Finance Ministry to oversee army businesses

Army chief Gen Apirat Kongsompong said the army will sign a memorandum of understanding with the Finance Ministry to ensure sound management of its commercial and welfare schemes. (Bangkok Post file photo)

Following his promise to bring transparency to the army, commander Apirat Kongsompong said on Wednesday the army will sign a memorandum of understanding with the Finance Ministry to ensure sound management of its commercial and welfare schemes.

He said the implementation will be divided into phases with army-run golf courses, boxing stadiums and the Suan Son Pradipat Army Rehabilitation and Recreation Centre in Prachuap Khiri Khan being the first to come under the Finance Ministry's oversight.

According to the army chief, these businesses -- which were originally introduced as part of a welfare scheme for army personnel -- will be managed by professionals from the private sector.

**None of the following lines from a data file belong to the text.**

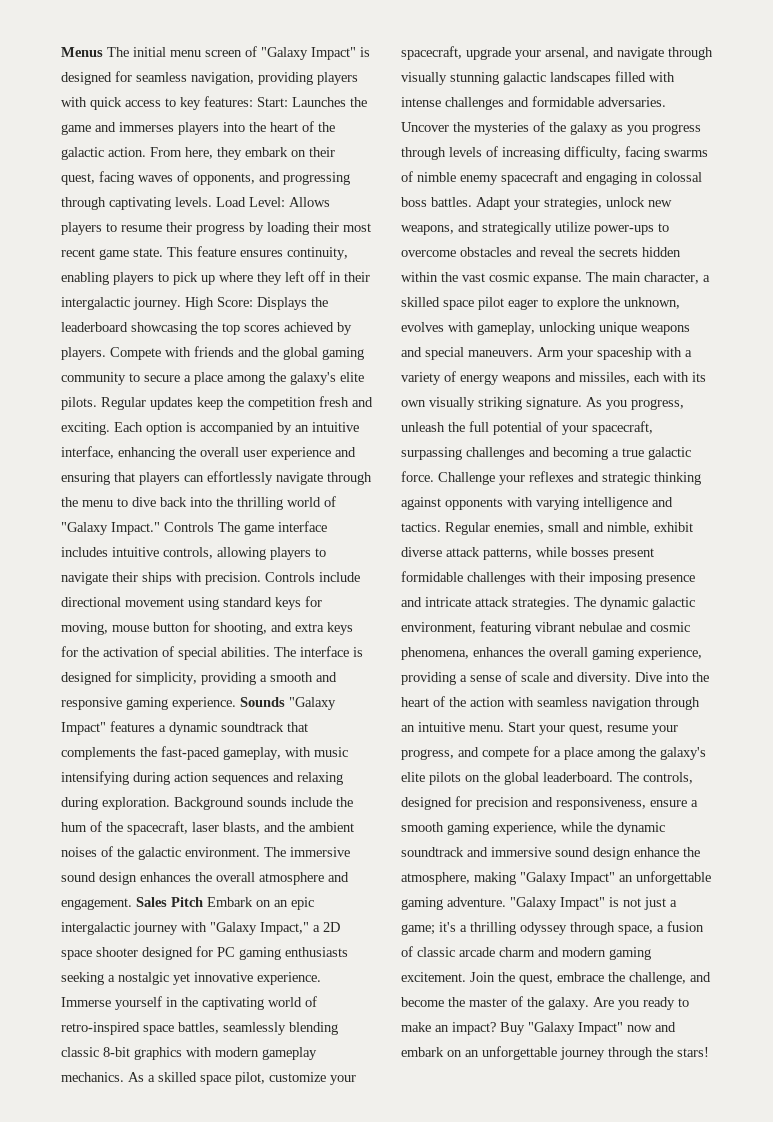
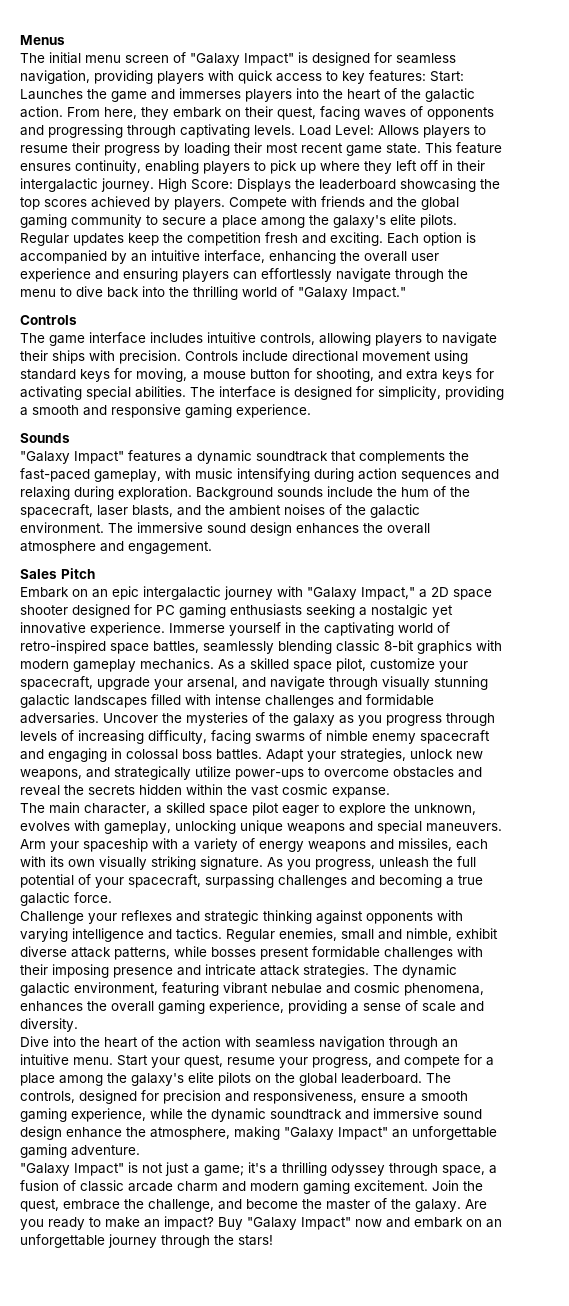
- Menus The initial menu screen of "Galaxy Impact" is designed for seamless navigation, providing players with quick access to key features: Start: Launches the game and immerses players into the heart of the galactic action.
+ Menus
+ The initial menu screen of "Galaxy Impact" is designed for seamless navigation, providing players with quick access to key features: Start: Launches the game and immerses players into the heart of the galactic action.
- From here, they embark on their quest, facing waves of opponents, and progressing through captivating levels.
+ From here, they embark on their quest, facing waves of opponents and progressing through captivating levels.
- Each option is accompanied by an intuitive interface, enhancing the overall user experience and ensuring that players can effortlessly navigate through the menu to dive back into the thrilling world of "Galaxy Impact." Controls The game interface includes intuitive controls, allowing players to navigate their ships with precision.
+ Each option is accompanied by an intuitive interface, enhancing the overall user experience and ensuring players can effortlessly navigate through the menu to dive back into the thrilling world of "Galaxy Impact."
+ Controls
+ The game interface includes intuitive controls, allowing players to navigate their ships with precision.
- Controls include directional movement using standard keys for moving, mouse button for shooting, and extra keys for the activation of special abilities.
+ Controls include directional movement using standard keys for moving, a mouse button for shooting, and extra keys for activating special abilities.
- The interface is designed for simplicity, providing a smooth and responsive gaming experience. Sounds "Galaxy Impact" features a dynamic soundtrack that complements the fast-paced gameplay, with music intensifying during action sequences and relaxing during exploration.
+ The interface is designed for simplicity, providing a smooth and responsive gaming experience.
+ Sounds
+ "Galaxy Impact" features a dynamic soundtrack that complements the fast-paced gameplay, with music intensifying during action sequences and relaxing during exploration.
- The immersive sound design enhances the overall atmosphere and engagement. Sales Pitch Embark on an epic intergalactic journey with "Galaxy Impact," a 2D space shooter designed for PC gaming enthusiasts seeking a nostalgic yet innovative experience.
+ The immersive sound design enhances the overall atmosphere and engagement.
+ Sales Pitch
+ Embark on an epic intergalactic journey with "Galaxy Impact," a 2D space shooter designed for PC gaming enthusiasts seeking a nostalgic yet innovative experience.
- Adapt your strategies, unlock new weapons, and strategically utilize power-ups to overcome obstacles and reveal the secrets hidden within the vast cosmic expanse. The main character, a skilled space pilot eager to explore the unknown, evolves with gameplay, unlocking unique weapons and special maneuvers.
+ Adapt your strategies, unlock new weapons, and strategically utilize power-ups to overcome obstacles and reveal the secrets hidden within the vast cosmic expanse.
+ The main character, a skilled space pilot eager to explore the unknown, evolves with gameplay, unlocking unique weapons and special maneuvers.
- As you progress, unleash the full potential of your spacecraft, surpassing challenges and becoming a true galactic force. Challenge your reflexes and strategic thinking against opponents with varying intelligence and tactics.
+ As you progress, unleash the full potential of your spacecraft, surpassing challenges and becoming a true galactic force.
+ Challenge your reflexes and strategic thinking against opponents with varying intelligence and tactics.
- The dynamic galactic environment, featuring vibrant nebulae and cosmic phenomena, enhances the overall gaming experience, providing a sense of scale and diversity. Dive into the heart of the action with seamless navigation through an intuitive menu.
+ The dynamic galactic environment, featuring vibrant nebulae and cosmic phenomena, enhances the overall gaming experience, providing a sense of scale and diversity.
+ Dive into the heart of the action with seamless navigation through an intuitive menu.
- The controls, designed for precision and responsiveness, ensure a smooth gaming experience, while the dynamic soundtrack and immersive sound design enhance the atmosphere, making "Galaxy Impact" an unforgettable gaming adventure. "Galaxy Impact" is not just a game; it's a thrilling odyssey through space, a fusion of classic arcade charm and modern gaming excitement.
+ The controls, designed for precision and responsiveness, ensure a smooth gaming experience, while the dynamic soundtrack and immersive sound design enhance the atmosphere, making "Galaxy Impact" an unforgettable gaming adventure.
+ "Galaxy Impact" is not just a game; it's a thrilling odyssey through space, a fusion of classic arcade charm and modern gaming excitement.

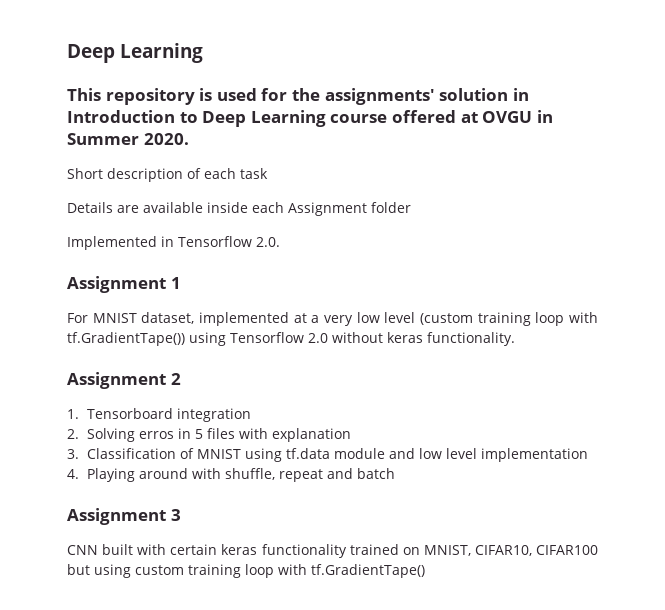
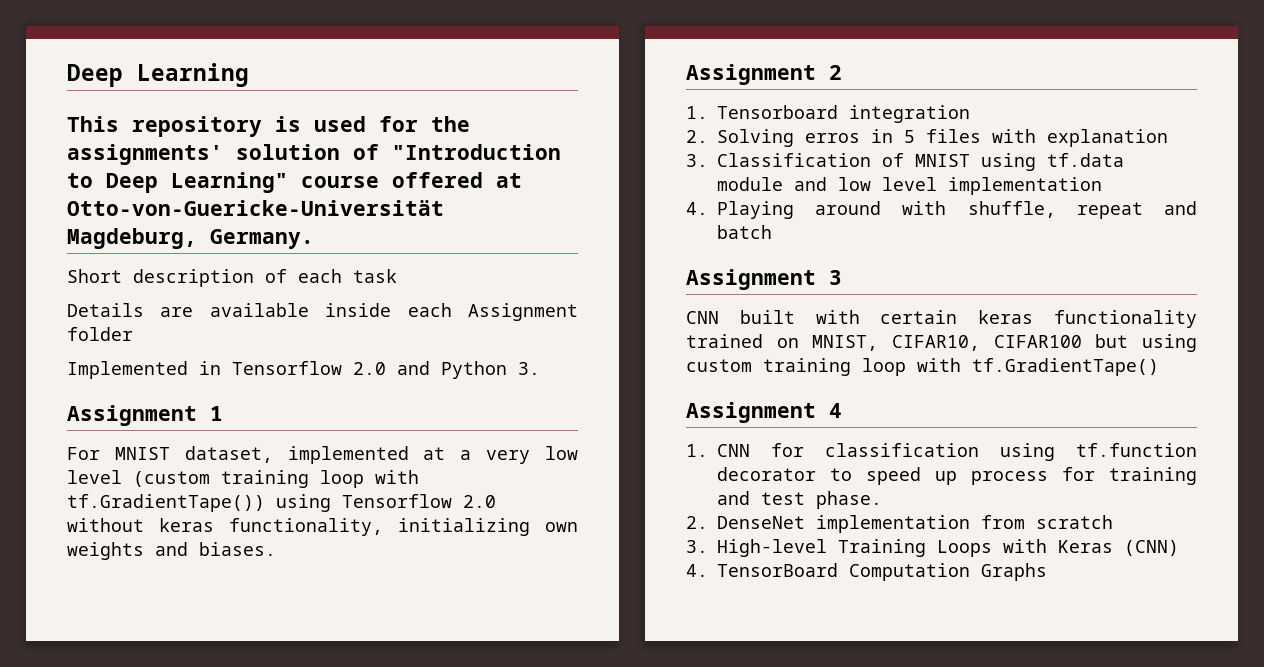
- This repository is used for the assignments' solution in Introduction to Deep Learning course offered at OVGU in Summer 2020.
+ This repository is used for the assignments' solution of "Introduction to Deep Learning" course offered at Otto-von-Guericke-Universität Magdeburg, Germany.
- Implemented in Tensorflow 2.0.
+ Implemented in Tensorflow 2.0 and Python 3.
- For MNIST dataset, implemented at a very low level (custom training loop with tf.GradientTape()) using Tensorflow 2.0 without keras functionality.
+ For MNIST dataset, implemented at a very low level (custom training loop with tf.GradientTape()) using Tensorflow 2.0 without keras functionality, initializing own weights and biases.
+ Assignment 4
+ 1. CNN for classification using tf.function decorator to speed up process for training and test phase.
+ 2. DenseNet implementation from scratch
+ 3. High-level Training Loops with Keras (CNN)
+ 4. TensorBoard Computation Graphs

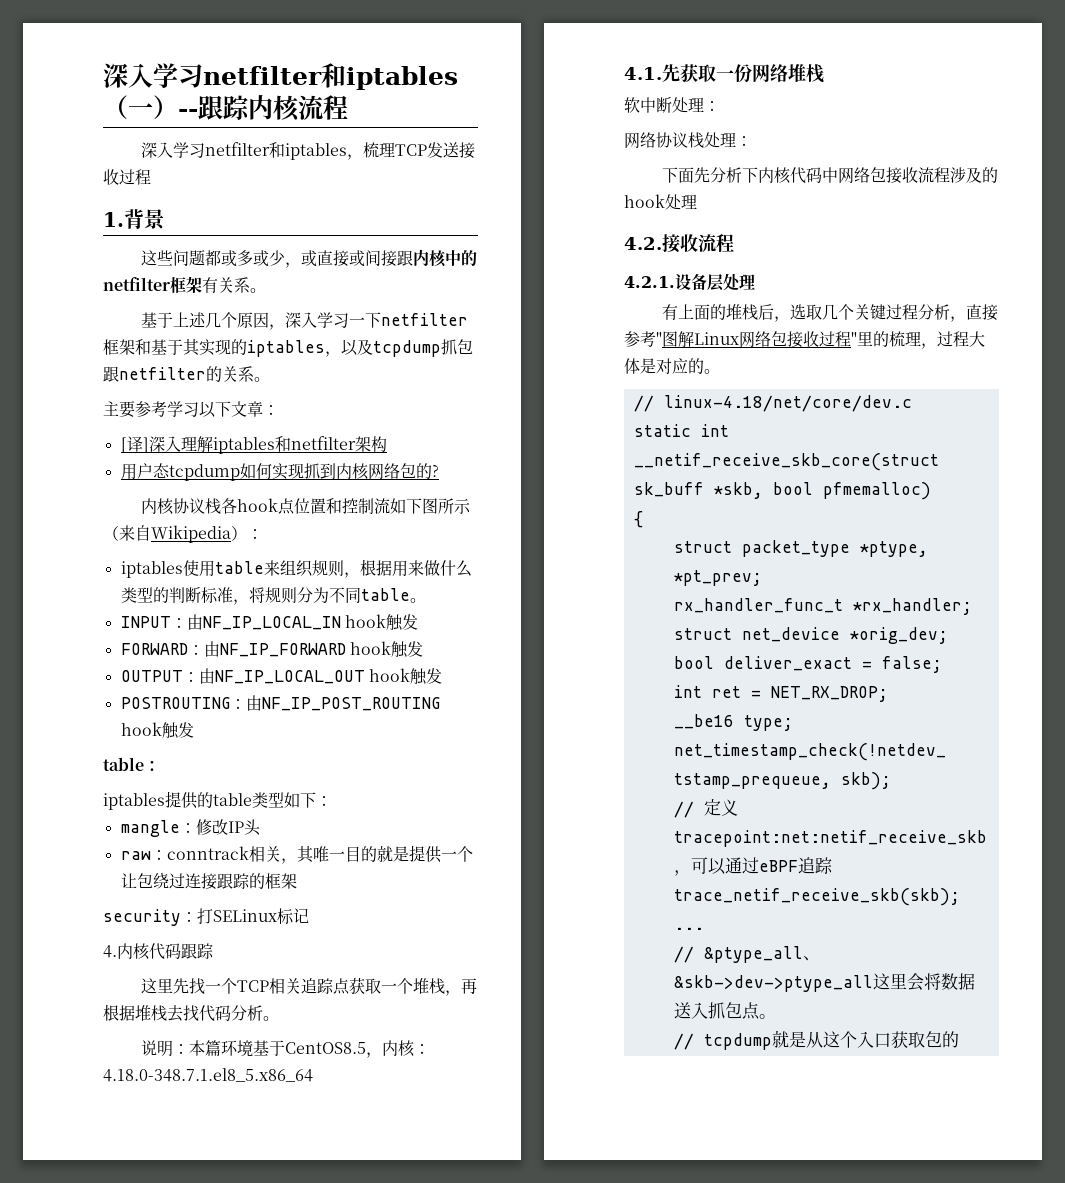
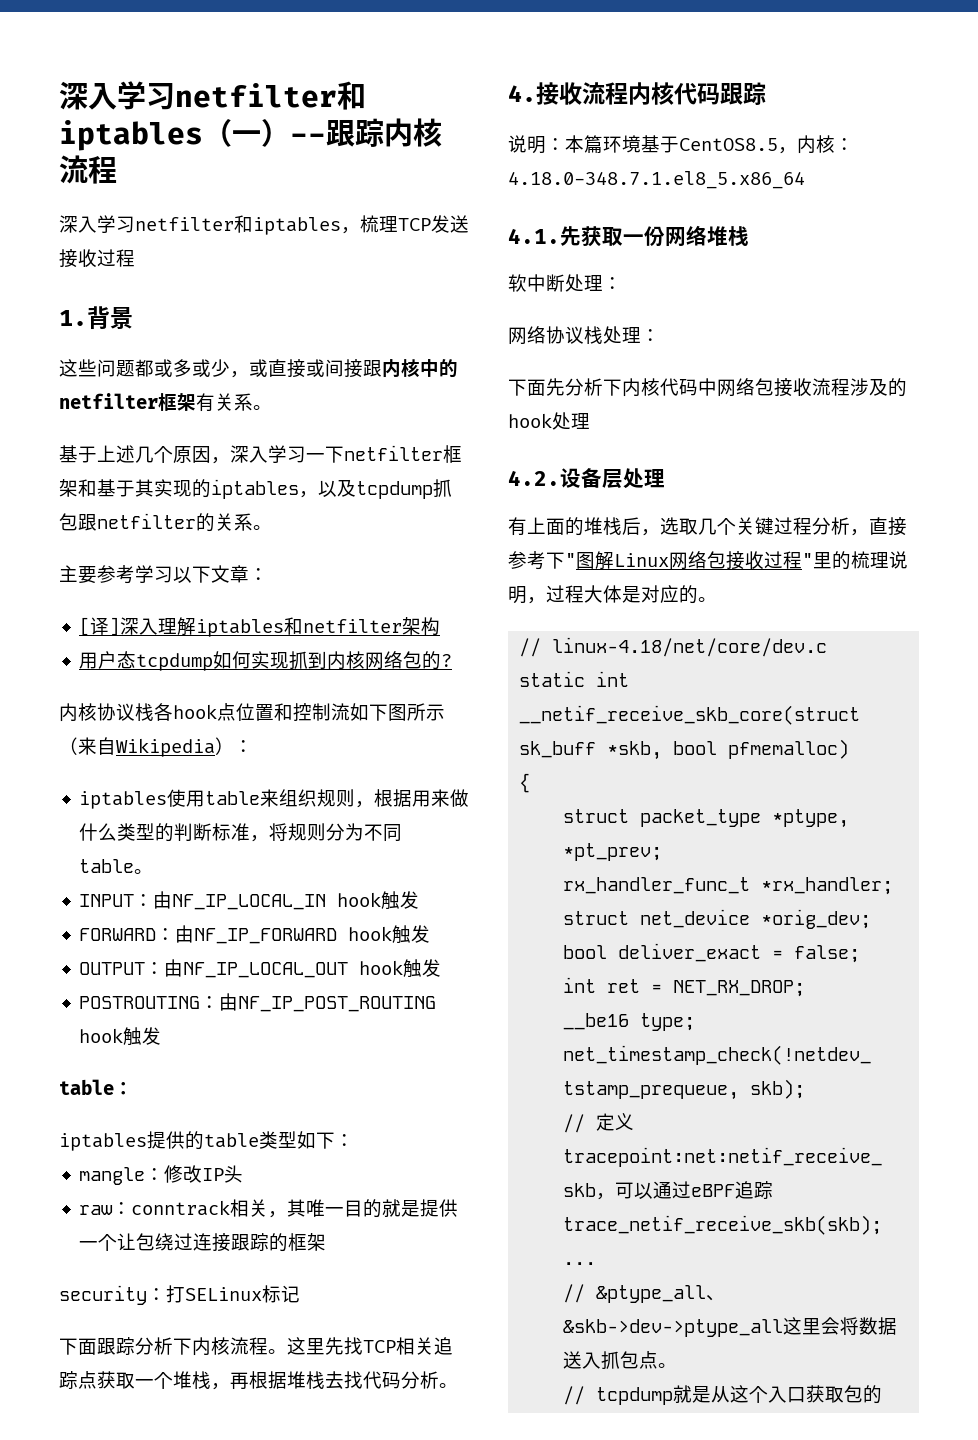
- 4.内核代码跟踪
- 这里先找一个TCP相关追踪点获取一个堆栈，再根据堆栈去找代码分析。
+ 下面跟踪分析下内核流程。这里先找TCP相关追踪点获取一个堆栈，再根据堆栈去找代码分析。
+ 4.接收流程内核代码跟踪
- 4.2.接收流程
- 4.2.1.设备层处理
+ 4.2.设备层处理
- 有上面的堆栈后，选取几个关键过程分析，直接参考"图解Linux网络包接收过程"里的梳理，过程大体是对应的。
+ 有上面的堆栈后，选取几个关键过程分析，直接参考下"图解Linux网络包接收过程"里的梳理说明，过程大体是对应的。

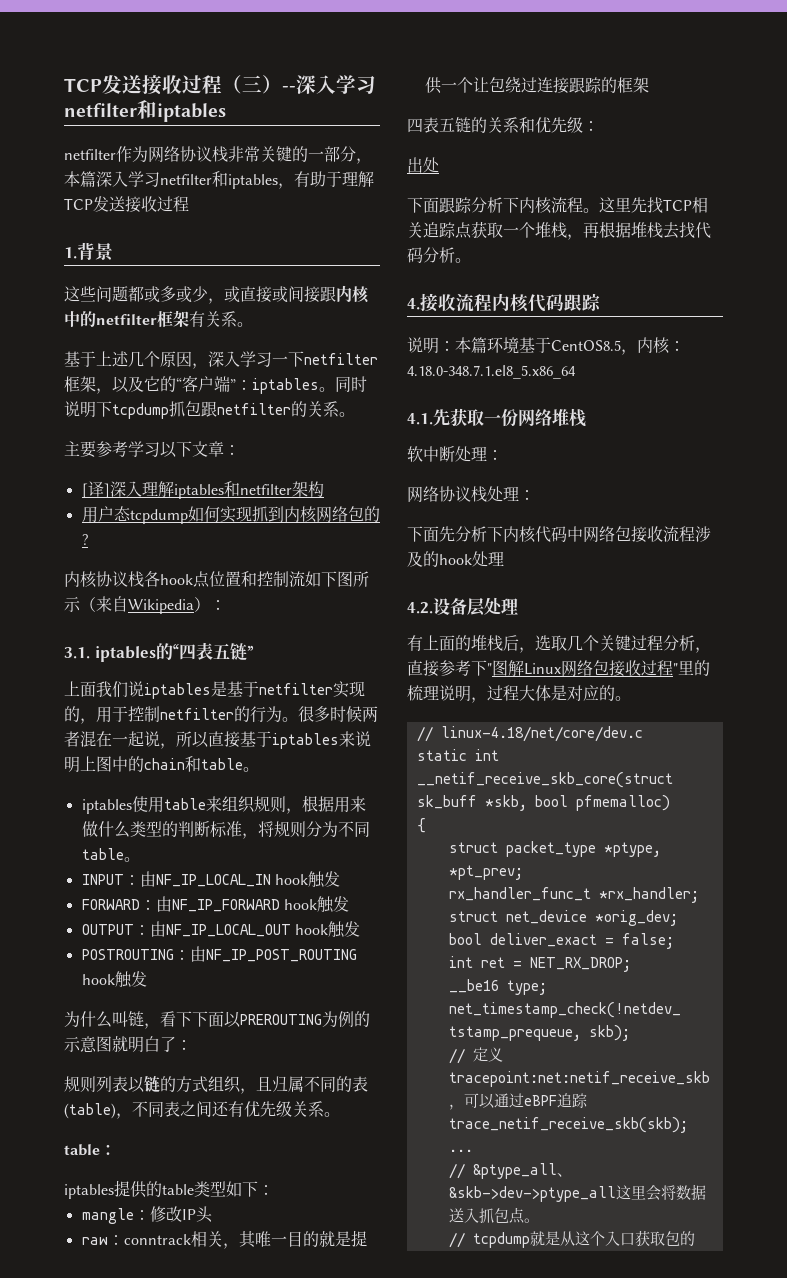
- 深入学习netfilter和iptables（一）--跟踪内核流程
- 深入学习netfilter和iptables，梳理TCP发送接收过程
+ TCP发送接收过程（三）--深入学习netfilter和iptables
+ netfilter作为网络协议栈非常关键的一部分，本篇深入学习netfilter和iptables，有助于理解TCP发送接收过程
- 基于上述几个原因，深入学习一下netfilter框架和基于其实现的iptables，以及tcpdump抓包跟netfilter的关系。
+ 基于上述几个原因，深入学习一下netfilter框架，以及它的“客户端”：iptables。同时说明下tcpdump抓包跟netfilter的关系。
+ 3.1. iptables的“四表五链”
+ 上面我们说iptables是基于netfilter实现的，用于控制netfilter的行为。很多时候两者混在一起说，所以直接基于iptables来说明上图中的chain和table。
+ 为什么叫链，看下下面以PREROUTING为例的示意图就明白了：
+ 规则列表以链的方式组织，且归属不同的表(table)，不同表之间还有优先级关系。
- security：打SELinux标记
+ 四表五链的关系和优先级：
+ 出处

"We will use professionals rather than our own people [to run the businesses] -- but our personnel will work alongside them," he said.

Gen Apirat insisted he would make good on his promises to bring transparency and accountability to the barracks after a mass shooting at the weekend in which a personal conflict between the soldier-shooter and his superior was blamed.

According to an army source, the planned MoU is expected to cover internal welfare and commercial schemes, as well as the use of army land, which is leased to it by the Treasury Department. The source said the army has more than 30 golf courses nationwide, but claims none of them make any profit.

Meanwhile, Future Forward Party leader Thanathorn Juangroongruangkit yesterday called on the army to stop engaging in any commercial operations if it wanted to truly reform itself.

Mr Thanathorn, a critic of the military, said the army's income from private business operations, known as off-budget funds, is not returned to the state's coffers so its spending is not scrutinised or regulated. "I want Gen Apirat's reforms to succeed. He should start by improving transparency," he said.